Nico Blauw is President and CEO of BOTI, Ltd., and BOTI Europe, BV. Nico has an impressive resume, having founded BOTI and serving as the CEO of Upper Deck International BV/Upper Deck Europe BV. He is an outspoken advocate for the toy industry. Here is his take on the state of the toy business in the Netherlands, with the arrival of Smyths, one of Europe’s leading retailers.
I guess we all have it: words and/or sentences that give you the shivers.
My brother in law, for example, can (mentally) not deal with hearing someone saying “banana split”. It has nothing to do with the dessert, but as soon as somebody mentions “banana split” he gets cold shivers and goose bumps. Why? No idea. Of course we make fun of him in the family: like giving him a call every now and then. It goes like this: He picks up the phone “hello, this is Joop speaking…” but the only thing he hears is somebody saying 10 times “banana split”… and then he just hears us ROFL on the other side of the line, while the shivers and goosebumps prevent him from pushing the “end call” button. Obviously he has blocked his brothers in law on his cell. He also refuses to have dinner with us as we always order “banana split” for dessert at the restaurant. Anyway, so much for our beloved brother in law.
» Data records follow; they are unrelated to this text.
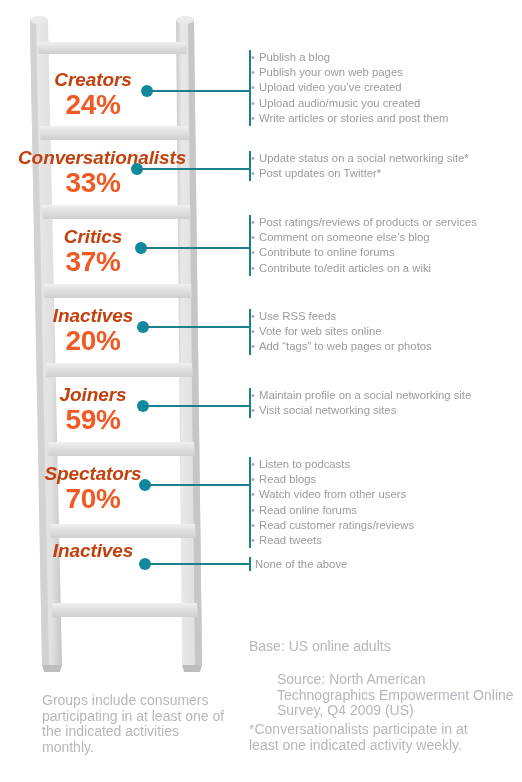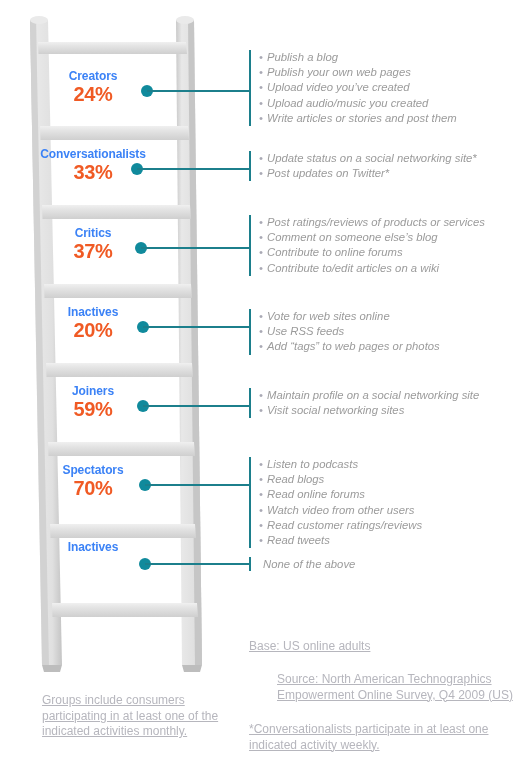--- a/index.html
+++ b/index.html
@@ -54,8 +54,6 @@
     left: 249px;
     width: 270px;
     border-left: 2px solid #1c7f8c;
-    padding-left: 8px;
-    font-style: italic;
   }
   .actions li {
     list-style: none;

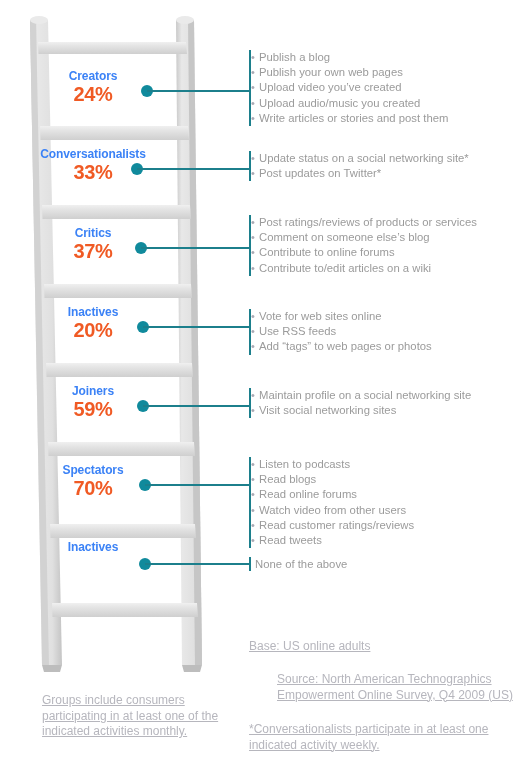--- a/index.html
+++ b/index.html
@@ -22,11 +22,12 @@
     line-height: 1;
   }
   .rung-label .grp {
-    font-size: 12px;
+    font-size: 19px;
     font-weight: bold;
-    color: #3b82f6;
+    color: #c2410c;
     letter-spacing: -0.1px;
     white-space: nowrap;
+    font-style: italic;
   }
   .rung-label .pct {
     font-size: 20px;

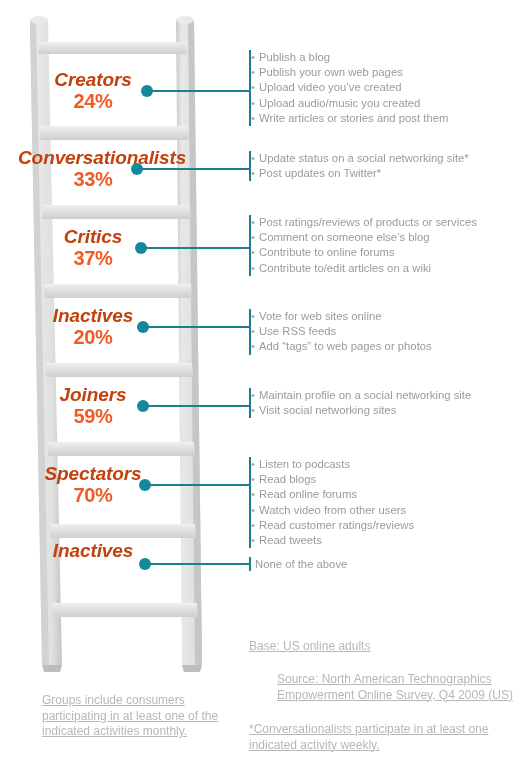--- a/index.html
+++ b/index.html
@@ -30,7 +30,7 @@
     font-style: italic;
   }
   .rung-label .pct {
-    font-size: 20px;
+    font-size: 28px;
     font-weight: bold;
     color: #f05a24;
     margin-top: 2px;

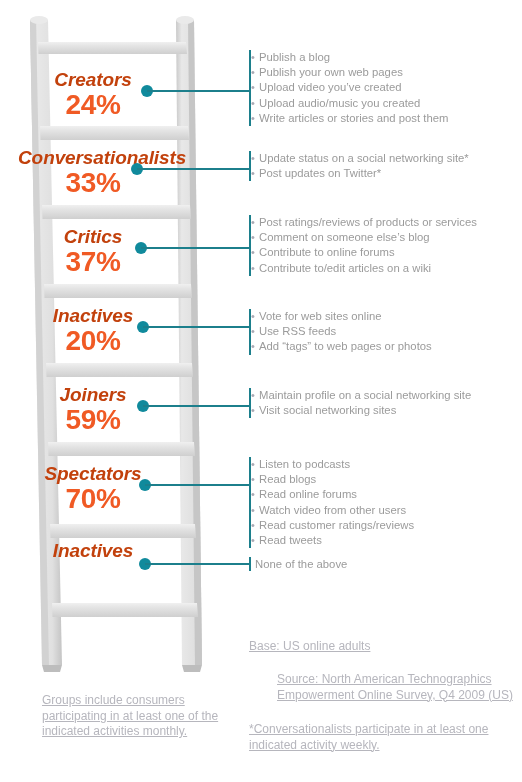--- a/index.html
+++ b/index.html
@@ -213,8 +213,8 @@
   </ul>
 
   <ul class="actions" style="top:309px;">
+    <li>Use RSS feeds</li>
     <li>Vote for web sites online</li>
-    <li>Use RSS feeds</li>
     <li>Add “tags” to web pages or photos</li>
   </ul>
 

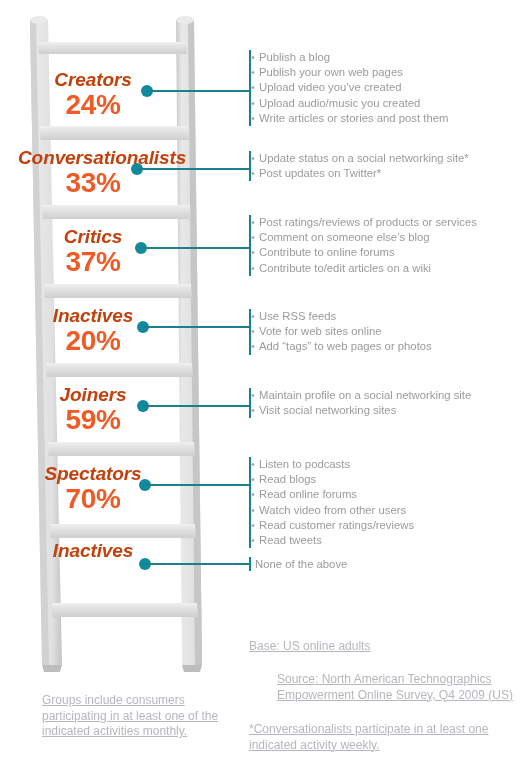--- a/index.html
+++ b/index.html
@@ -226,8 +226,8 @@
   <ul class="actions" style="top:457px;">
     <li>Listen to podcasts</li>
     <li>Read blogs</li>
+    <li>Watch video from other users</li>
     <li>Read online forums</li>
-    <li>Watch video from other users</li>
     <li>Read customer ratings/reviews</li>
     <li>Read tweets</li>
   </ul>

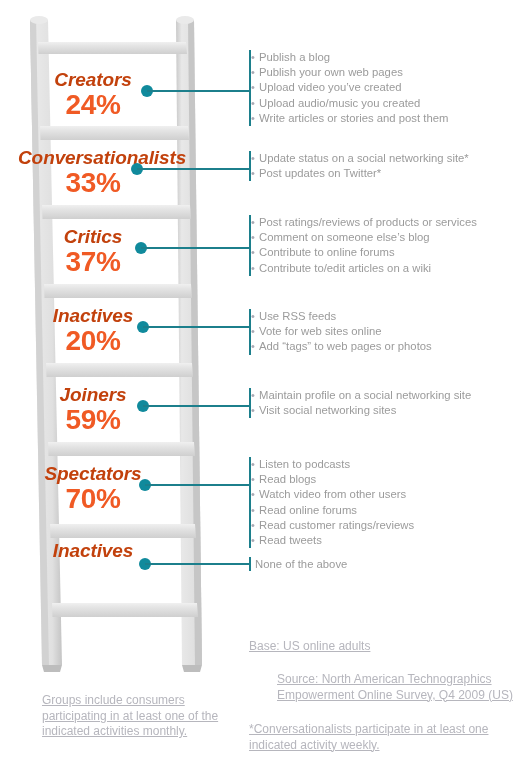--- a/index.html
+++ b/index.html
@@ -82,10 +82,9 @@
   
   .note {
     position: absolute;
-    font-size: 12px;
+    font-size: 14px;
     color: #b6b6bd;
     line-height: 15.5px;
-    text-decoration: underline;
   }
 </style>
 </head>

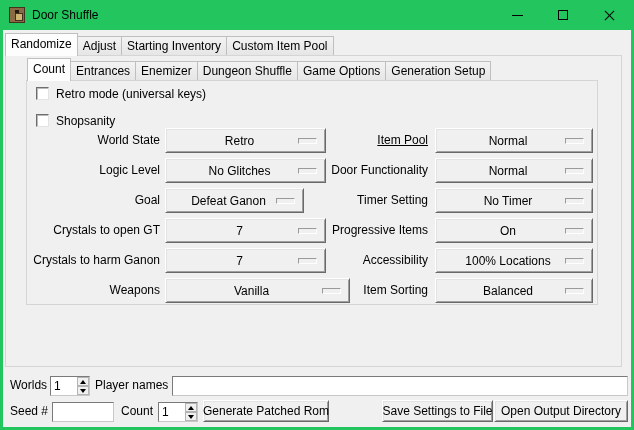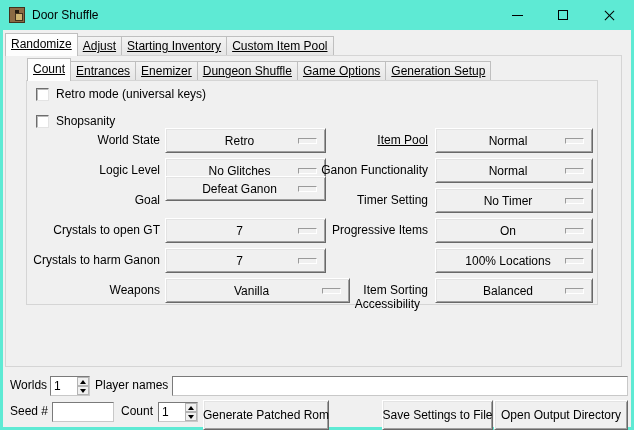--- a/index.html
+++ b/index.html
@@ -6,7 +6,7 @@
   body { background:#888; font-family:"Liberation Sans", sans-serif; }
   .window {
     position:relative; width:634px; height:430px;
-    background:#5eead4; font-size:12px; color:#000; overflow:hidden;
+    background:#22c55e; font-size:12px; color:#000; overflow:hidden;
   }
   
   .titlebar { position:absolute; left:0; top:0; width:634px; height:30px; display:flex; align-items:center; }

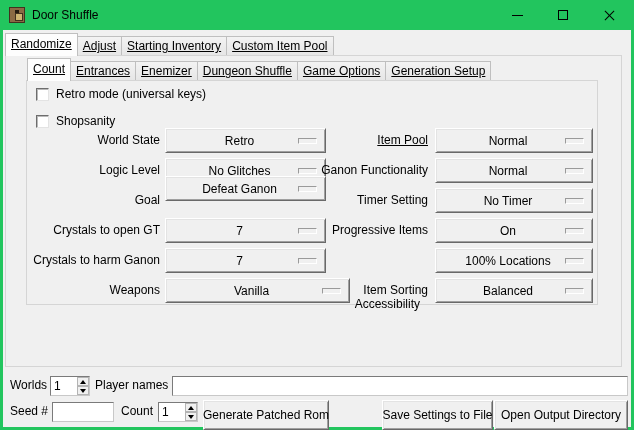--- a/index.html
+++ b/index.html
@@ -26,7 +26,7 @@
   .client { position:absolute; left:3px; top:30px; width:628px; height:397px; background:#f0f0f0; }
   
   .nb-frame { position:absolute; background:#f0f0f0; border:1px solid #d5d5d5; }
-  .tabs { position:absolute; display:flex; align-items:flex-end; height:23px; z-index:2;text-decoration:underline; }
+  .tabs { position:absolute; display:flex; align-items:flex-end; height:23px; z-index:2; }
   .tab { height:19px; line-height:18px; padding:0 5px; white-space:nowrap;
          background:linear-gradient(#f3f3f3,#e6e6e6); border:1px solid #bfbfbf; border-bottom:none;
          margin-bottom:1px; margin-right:-1px; cursor:default; }

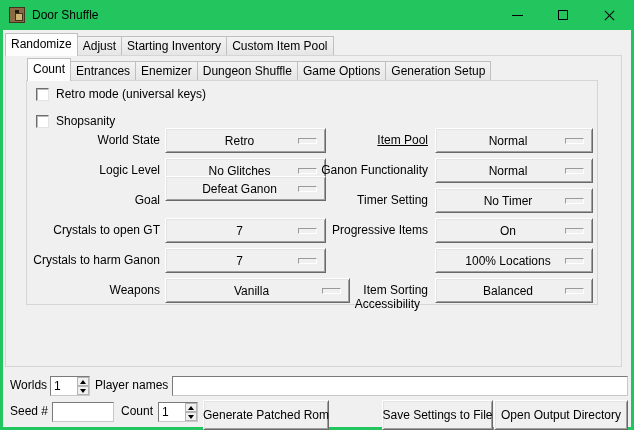--- a/index.html
+++ b/index.html
@@ -40,7 +40,7 @@
              background:#f0f0f0; border:1px solid; border-color:#9a9a9a #ffffff #ffffff #9a9a9a; }
   .lbl { position:absolute; white-space:nowrap; height:25px; line-height:25px; }
   .lbl-r { text-align:right; }
-  .cbrow { position:absolute; display:flex; align-items:center; height:14px; cursor:default; }
+  .cbrow { position:absolute; display:flex; height:14px; cursor:default; }
   .cbox { width:13px; height:13px; background:#ffffff; border:1px solid; border-color:#6d6d6d #e3e3e3 #e3e3e3 #6d6d6d;
           box-shadow:inset 1px 1px 0 #b9b9b9; margin-right:7px; }
   .entry { position:absolute; background:#fff; border:1px solid; border-color:#7a7a7a #c8c8c8 #c8c8c8 #7a7a7a;

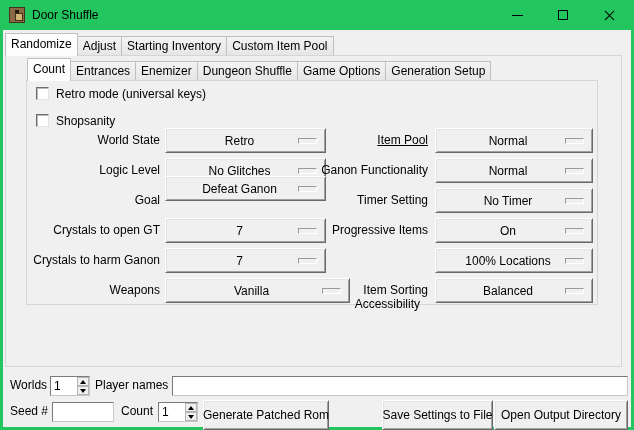--- a/index.html
+++ b/index.html
@@ -140,7 +140,7 @@
       <span class="opt-text">Normal</span>
         <span class="opt-ind"></span>
     </div>
-    <div class="lbl lbl-r" style="left:260px; top:128px; width:165px;">Ganon Functionality</div>
+    <div class="lbl lbl-r" style="left:260px; top:128px; width:165px;">Door Functionality</div>
     <div class="opt raised" style="left:432px; top:128px; width:158px;">
       <span class="opt-text">Normal</span>
         <span class="opt-ind"></span>

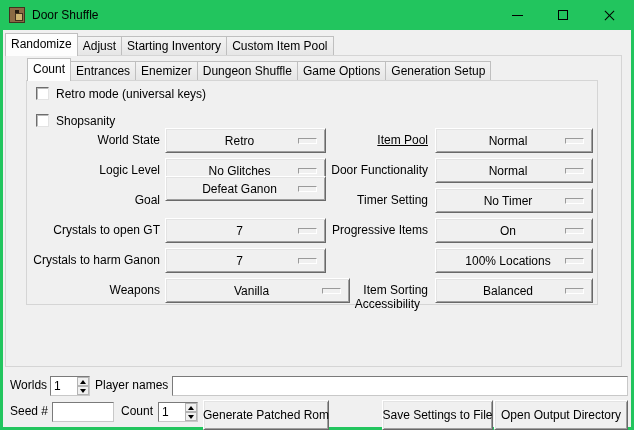--- a/index.html
+++ b/index.html
@@ -115,7 +115,7 @@
         <span class="opt-ind"></span>
     </div>
     <div class="lbl lbl-r" style="left:20px; top:158px; width:137px;">Goal</div>
-    <div class="opt raised" style="left:162px; top:146px; width:161px;">
+    <div class="opt raised" style="left:162px; top:158px; width:139px;">
       <span class="opt-text">Defeat Ganon</span>
         <span class="opt-ind"></span>
     </div>

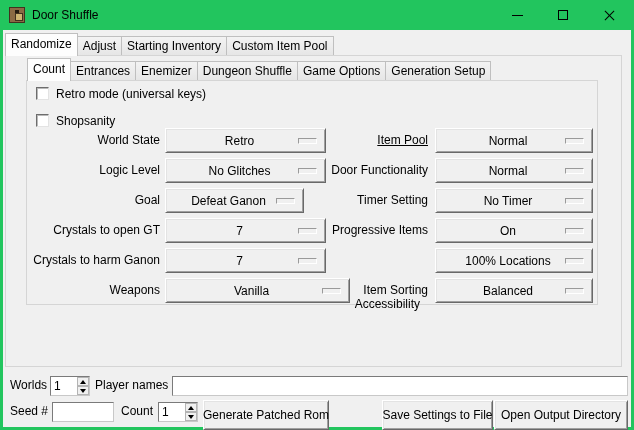--- a/index.html
+++ b/index.html
@@ -155,7 +155,7 @@
       <span class="opt-text">On</span>
         <span class="opt-ind"></span>
     </div>
-    <div class="lbl lbl-r" style="left:252px; top:218px; width:165px;margin-top:44px;">Accessibility</div>
+    <div class="lbl lbl-r" style="left:260px; top:218px; width:165px;">Accessibility</div>
     <div class="opt raised" style="left:432px; top:218px; width:158px;">
       <span class="opt-text">100% Locations</span>
         <span class="opt-ind"></span>

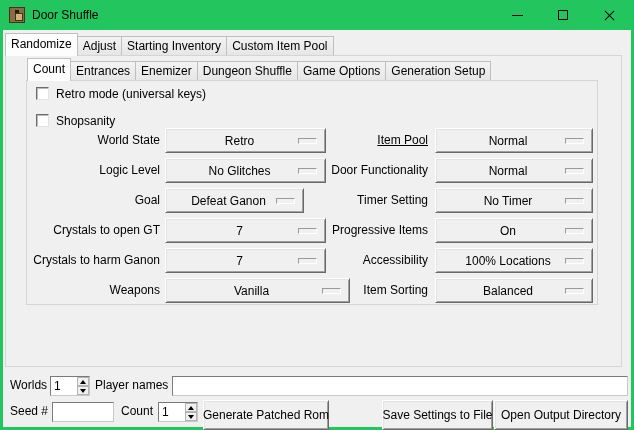--- a/index.html
+++ b/index.html
@@ -52,7 +52,7 @@
               background:#f0f0f0; border:1px solid #b4b4b4; cursor:default; }
   .tri-up { width:0; height:0; border-left:3px solid transparent; border-right:3px solid transparent; border-bottom:4px solid #000; }
   .tri-dn { width:0; height:0; border-left:3px solid transparent; border-right:3px solid transparent; border-top:4px solid #000; }
-  .btn { position:absolute; height:30px; display:flex; align-items:center; justify-content:center; white-space:nowrap; cursor:default;text-align:right; }
+  .btn { position:absolute; height:22px; display:flex; align-items:center; justify-content:center; white-space:nowrap; cursor:default;text-align:right; }
 </style>
 </head>
 <body>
We are very protective of him as we only have one, my sister loves him to pieces and he is much stronger than my brother and I combined.
In our industry we tend to use words/phrases that give me the shivers. For example, I cannot deal with press releases that quote people saying “I am thrilled”. What is wrong with us? Do we really need to pay PR agencies 1000s of $ to quote the same thing over and over again? Are people always “thrilled” when quoted in press releases? What about just being happy, excited, anxious etc? Our industry seems full of “thrilled” people and that worries me. If everyone is so “thrilled” something must be going wrong very soon. I am holding John Baulch Richard Gottlieb James Zahn and their colleagues responsible for publishing “thrilled” press releases moving forward and causing me mental agony!
Equally bad, now the toy shows are over, people have the tendency to post “That is a wrap!”. Just look in the mirror and say “that is a wrap!” and repeat it 10 times. It doesn’t look good and it cannot be good. In the pas 48 hours, only on linkedIn, I have seen at least 100 posts starting with “That is wrap!” now the London and Nurnberg Toy fairs have ended. OMG! Listen, gifts are wrapped, chewing gum is wrapped, but the show has just.. ended.
My problem? It prevents me from sleeping, from reading and it keeps me out of pocket for a day. Beloved industry colleagues, please help me stop this “wrap” and “thrill” nonsense.
Our industry constantly talks about the urgent need to always innovate, to be different, make a change…yet when it comes publishing posts or articles we tend to be in the repeat business.